A Review of Aspects of Tax Amendment Laws of 2024
On 15th July 2024, the President of Uganda assented to the proposed amendments to the Excise Duty Act, 2014, the Value Added Tax Act, Cap 349, the Stamp Duty Act, 2014, the Tax Procedures Code Act, 2014, and the Income tax Act, Cap 340. Below is a highlight of the said amendments to the tax laws:
The Income Tax (Amendment) Act 2024
The amendment commenced on 1st July 2024. The specific changes effected by the Act are as follows:
Amendments to the capital gains tax regime
In relation to the capital gains tax regime, the amendment includes the following:
- The Act repeals Section 54(1)(e) which previously provided for the non-recognition of capital gains arising from the sale of investment interest of a registered venture capital fund if at least fifty percent of the proceeds on sale is reinvested within the year of income.

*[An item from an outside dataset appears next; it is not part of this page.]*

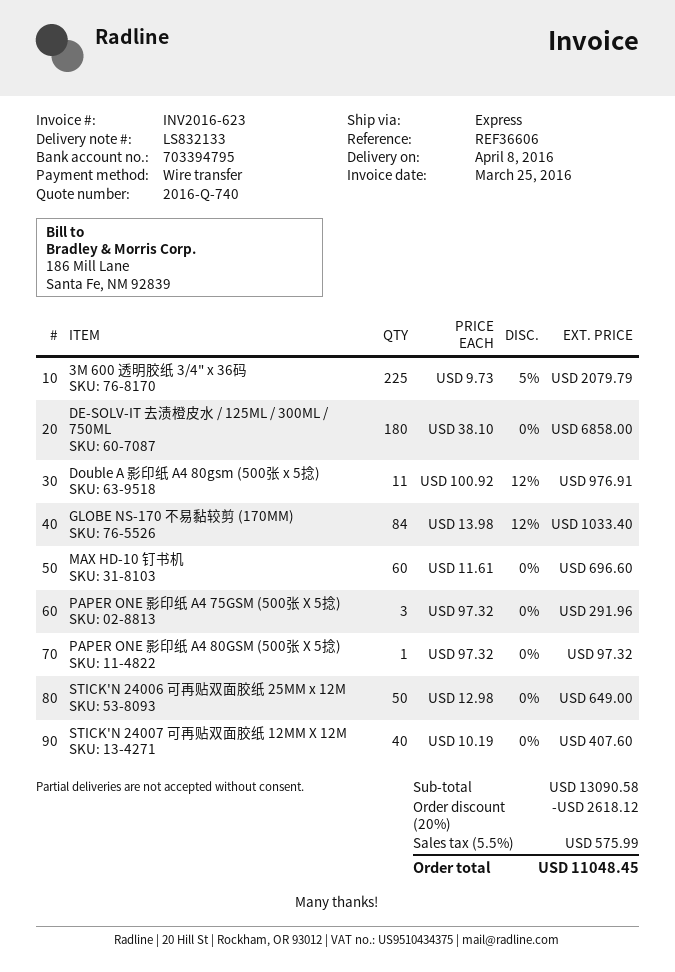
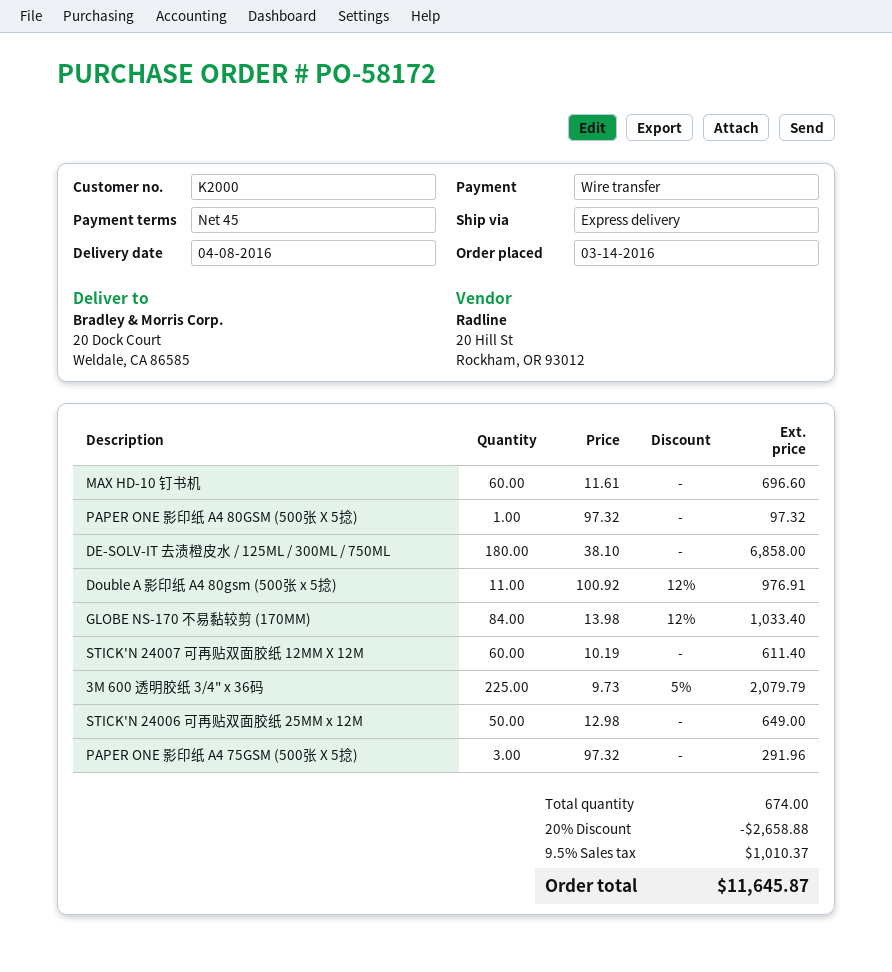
STICK'N 24007 可再贴双面胶纸 12MM X 12M: 40 x 10.19 = 407.60 -> 60 x 10.19 = 611.40
discount: 20% = 2618.12 -> 20% = 2658.88
tax: 5.5% = 575.99 -> 9.5% = 1010.37
total: 11048.45 -> 11645.87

- The Act repeals Section 54(1a) which previously provided for non-recognition of a gain or loss equivalent to the percentage of reinvested proceeds of a registered venture capital fund.
Amendments to the withholding tax regime
- The Act provides for withholding tax of 10% of the commission paid to a payment service provider. This provision applies to banking agents or any other agent offering financial services.
Expansion of the definition of Retirement Fund
- The definition of “Retirement Fund” has been expanded to include the provision of benefits for members of the fund in the event of termination of service or upon the occurrence of an event specified in the written law, agreement or arrangement.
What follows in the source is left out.